Discounter im Visier - Lidl & Co. bei "Markencheck"
Freitag, 11.03.2016 Die meisten von uns freuen sich, wenn beim Discounter Pullis, Jacken oder Hosen im Angebot sind. Denn, wer greift nicht gerne zu, wenn Kashmir-Pullover für nur knapp 20 Euro zu haben sind, die bei anderen Anbietern rund 100 Euro kosten? Dennoch muss für die billigen Textilprodukte, wie Aldi, Lidl und KiK anbieten, ein hoher Preis gezahlt werden – nicht von uns, sondern von den Zuliefererbetrieben in den Billiglohnländern.

Bereits 2007 machte die Christliche Initiative Romero im Zuge einer Kampagne für Saubere Kleidung auf die verheerenden Arbeitsbedingungen der Zulieferer in den Billiglohnländern aufmerksam. Eine ganz aktuelle Umfrage der Initiative in der Dritten Welt zeigt, dass sich an dieser miserablen Situation bis heute nichts geändert hat. Die skandalösen Ergebnisse der Befragung könnt Ihr auf der Webseite der Christlichen Initiative Romero nachlesen.

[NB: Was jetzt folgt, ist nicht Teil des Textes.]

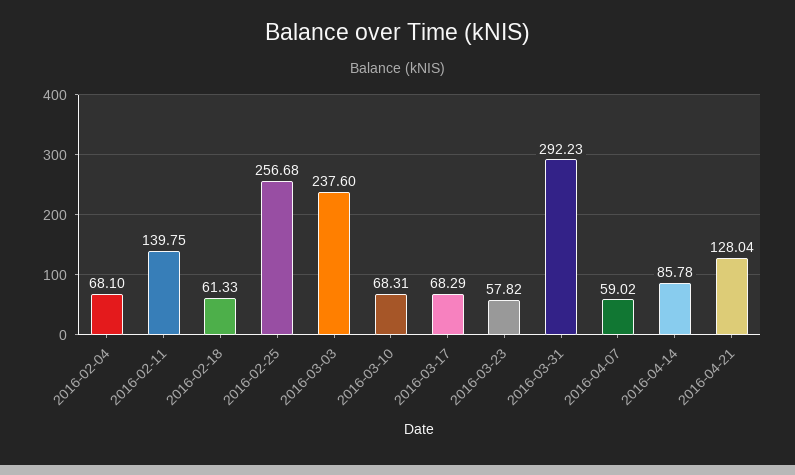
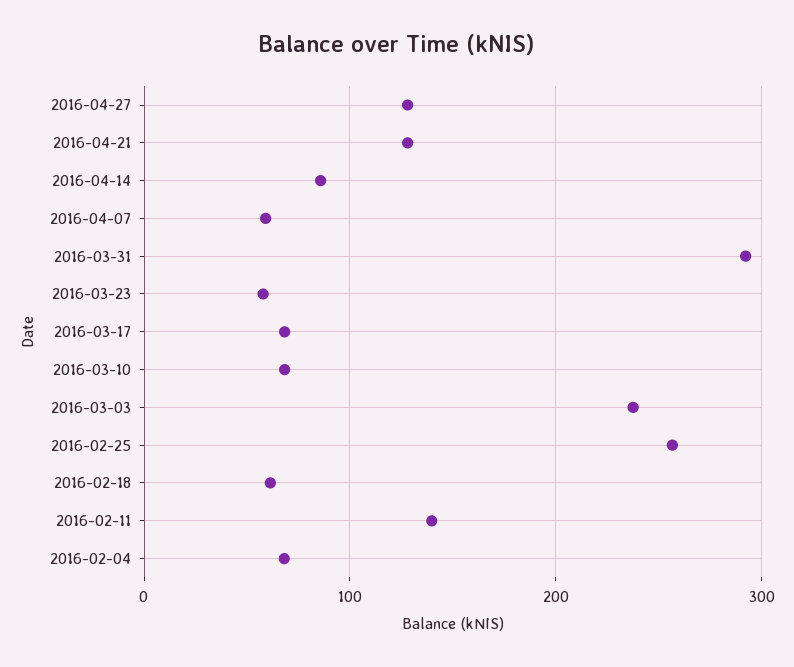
2016-04-27: none -> 130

In der Reihe "Markencheck" nimmt auch die ARD populäre Markenprodukte und die Firmenpolitik der dahinter stehenden Unternehmen unter die Lupe. Den Auftakt der Serie von Wirtschaftsreportagen machte dieses Jahr eine Dokumentation über Lidl. Das Ergebnis der Preisvergleiche, Produktverkostungen und Laboruntersuchungen sowie der Gespräche mit Mitarbeitern zeigt, dass von dem Discounter nur wenig zu halten ist.



Nicht nur, dass der Einkauf bei Rewe oder Edeka nicht viel teurer ausfällt als bei Lidl, auch die Arbeitsbedingungen hierzulande und die Textilproduktion in Bangladesch lassen ordentlich zu wünschen übrig. Auf seiner Facebook-Seite hat der Billig-Discounter Stellung zur harten Kritik der Sendung bezogen und versichert, dass eine elektronische Personalzeiterfassung (PZE) Erfassung, Korrektur und Vergütung der Mitarbeiter und Vorgesetzten transparent mache.

Aber auch die Situation der Zuliefererbetriebe in der Dritten Welt wurde bei "Markencheck" stark kritisiert. Lidl versucht sich hier ebenfalls zu verteidigen mit der Begründung, dass die Verbesserung der Arbeitsbedingungen ein langfristiger Prozess und eine Herausforderung für alle Unternehmen der Handelsbranche sei.

Die ARD-Reihe "Markencheck", die montags um 20.15 Uhr zur besten Sendezeit ausgestrahlt wird, wird in den folgenden Wochen McDonald's und die schwedische Modekette H&M unter die Lupe nehmen. Eine Woche später folgt das schwedische Modehaus H&M. Neben den Produkten wird auch bei diesen beiden Unternehmen die Firmenpolitik auf Herz und Nieren geprüft.